The first thing we need to do is to get a reference to the object instance for which to retrieve the value. This is done by a call to GetNestedObjectInstance providing the root object instance and the property path (example: Customer.Address.StreetAddress) as arguments. The third parameter indicates if the method should autocreate missing objects as explained above. There is no need to do this in the GetValue method.

public override void SetValue(object component, object value)
{
    object instance = 
        GetNestedObjectInstance(component,_propertyPath,_autoCreateObjects);
    if (instance != null)
    {
        DynamicAccessorFactory.GetDynamicAccessor(instance.GetType()).
            SetPropertyValue(instance, _originalPropertyDescriptor.Name, value);
    }
}

Setting the value is done in a similar way, only this time we will take the _autoCreateObjects option into account.

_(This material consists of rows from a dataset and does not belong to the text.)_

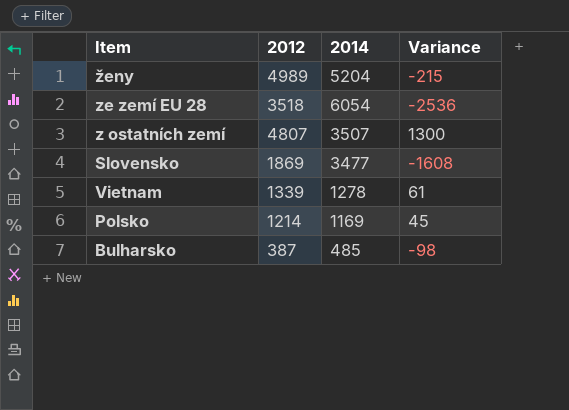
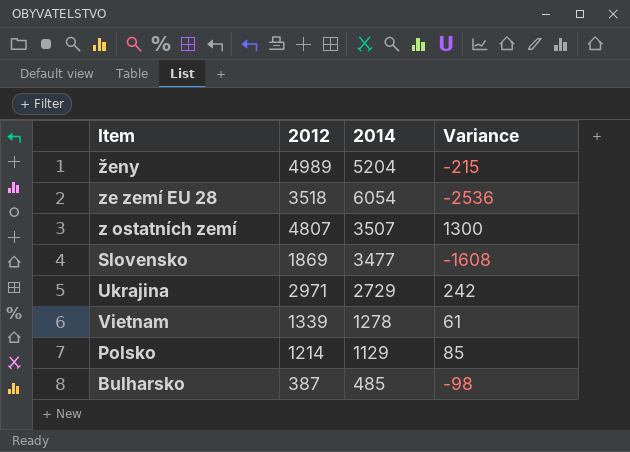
row Ukrajina: none -> 2971 | 2729 | 242
Polsko | 2014: 1169 -> 1129
Polsko | Variance: 45 -> 85

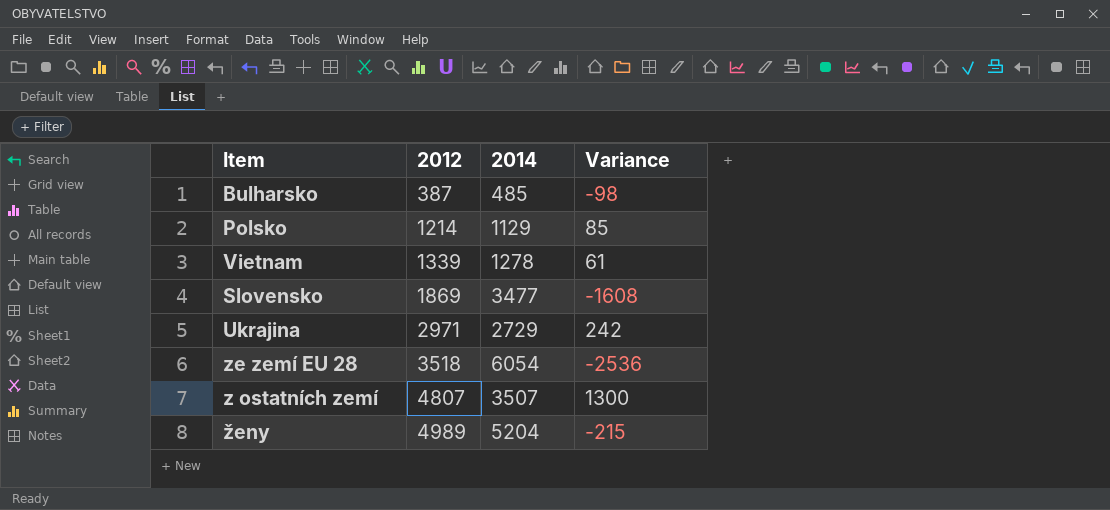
row order: none -> 2012 ascending

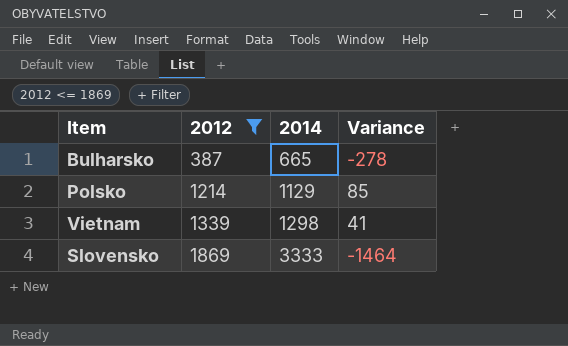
filter: none -> 2012 <= 1869
Bulharsko | 2014: 485 -> 665
Bulharsko | Variance: -98 -> -278
Vietnam | 2014: 1278 -> 1298
Vietnam | Variance: 61 -> 41
Slovensko | 2014: 3477 -> 3333
Slovensko | Variance: -1608 -> -1464

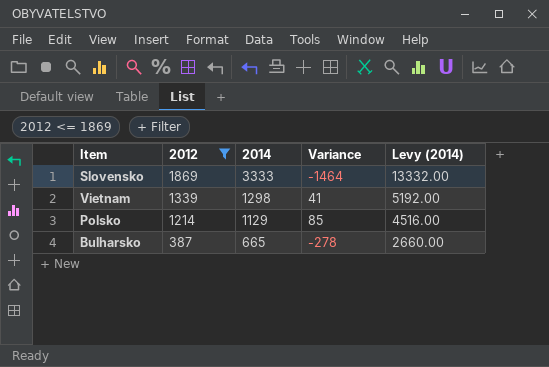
row order: 2012 ascending -> 2012 descending
column Levy (2014) | formula: none -> [2014] * 4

Using the ObjectBindingSource Component

You will be using the ObjectBindingSource component in exactly the same way that you use the standard BindingSource component. The only difference is that you can now edit the BindableProperties collection to specify the properties you need to bind to.

Screenshot - Properties.jpg

Clicking on the BindableProperties property will bring up this collection editor.

Screenshot - Collection.jpg

You should note that if an invalid property path is entered, there is no error indicating this. If an invalid property path is entered, the Bindable properties are ignored and reverted to the BindingSource's default implementation of the ITypedList interface. Provided in the download is a sample application using the new ObjectBindingSource component.

Points of Interest

History

  • 4 Sep 2007: Initial version

License

This article, along with any associated source code and files, is licensed under The Code Project Open License (CPOL)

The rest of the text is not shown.